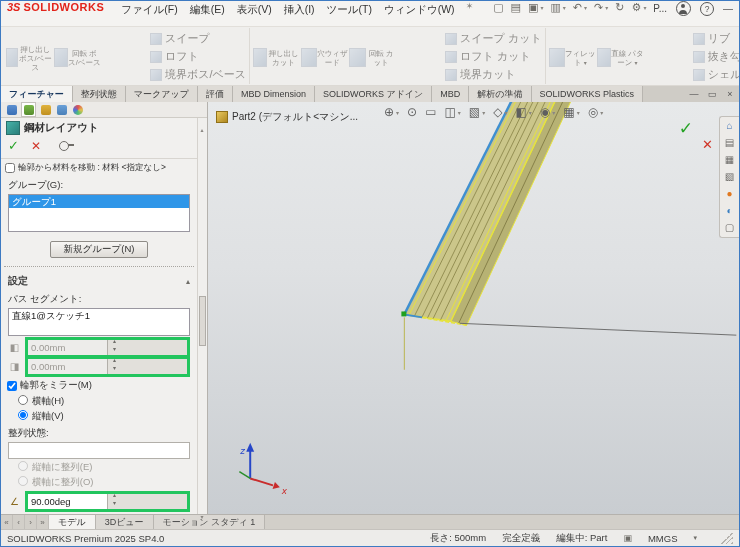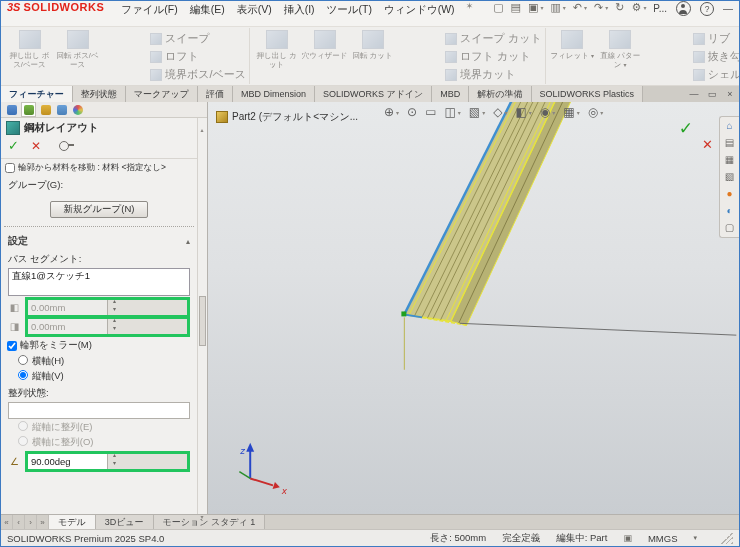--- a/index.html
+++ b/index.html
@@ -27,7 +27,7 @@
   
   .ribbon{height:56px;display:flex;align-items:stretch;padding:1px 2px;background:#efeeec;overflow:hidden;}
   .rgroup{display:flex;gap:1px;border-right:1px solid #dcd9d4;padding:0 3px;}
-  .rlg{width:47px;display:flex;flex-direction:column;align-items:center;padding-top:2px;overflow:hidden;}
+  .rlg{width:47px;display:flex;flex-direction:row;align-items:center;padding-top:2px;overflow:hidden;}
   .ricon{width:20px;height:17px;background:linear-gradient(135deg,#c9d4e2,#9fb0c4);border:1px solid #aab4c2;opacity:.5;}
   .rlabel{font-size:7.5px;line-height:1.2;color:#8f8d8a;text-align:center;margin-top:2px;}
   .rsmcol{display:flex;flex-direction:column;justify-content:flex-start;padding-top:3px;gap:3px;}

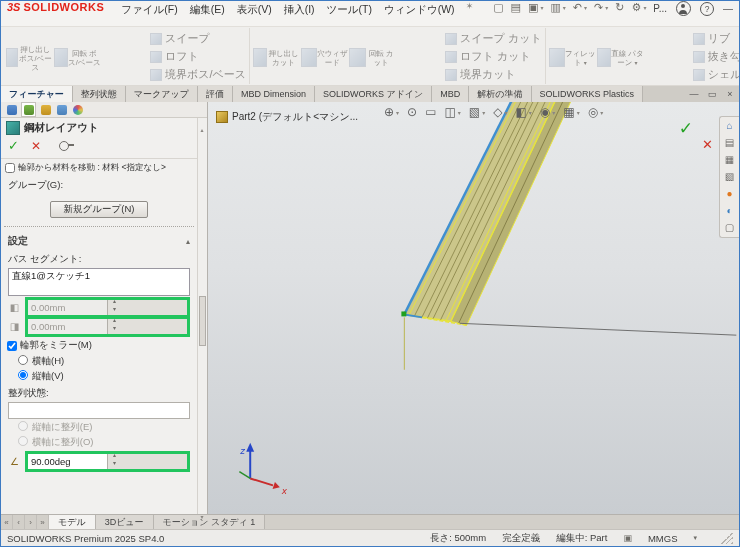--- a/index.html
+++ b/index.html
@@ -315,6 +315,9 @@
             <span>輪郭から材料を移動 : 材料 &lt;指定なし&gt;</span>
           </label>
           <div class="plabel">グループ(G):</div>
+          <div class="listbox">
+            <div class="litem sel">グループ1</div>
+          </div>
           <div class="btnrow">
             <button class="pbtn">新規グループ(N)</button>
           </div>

## What the task requires
The records above need retyping in full. Omit the pictures, and change nothing else.

## Expected answer
--- a/index.html
+++ b/index.html
@@ -27,7 +27,7 @@
   
   .ribbon{height:56px;display:flex;align-items:stretch;padding:1px 2px;background:#efeeec;overflow:hidden;}
   .rgroup{display:flex;gap:1px;border-right:1px solid #dcd9d4;padding:0 3px;}
-  .rlg{width:47px;display:flex;flex-direction:column;align-items:center;padding-top:2px;overflow:hidden;}
+  .rlg{width:47px;display:flex;flex-direction:row;align-items:center;padding-top:2px;overflow:hidden;}
   .ricon{width:20px;height:17px;background:linear-gradient(135deg,#c9d4e2,#9fb0c4);border:1px solid #aab4c2;opacity:.5;}
   .rlabel{font-size:7.5px;line-height:1.2;color:#8f8d8a;text-align:center;margin-top:2px;}
   .rsmcol{display:flex;flex-direction:column;justify-content:flex-start;padding-top:3px;gap:3px;}

--- a/index.html
+++ b/index.html
@@ -315,6 +315,9 @@
             <span>輪郭から材料を移動 : 材料 &lt;指定なし&gt;</span>
           </label>
           <div class="plabel">グループ(G):</div>
+          <div class="listbox">
+            <div class="litem sel">グループ1</div>
+          </div>
           <div class="btnrow">
             <button class="pbtn">新規グループ(N)</button>
           </div>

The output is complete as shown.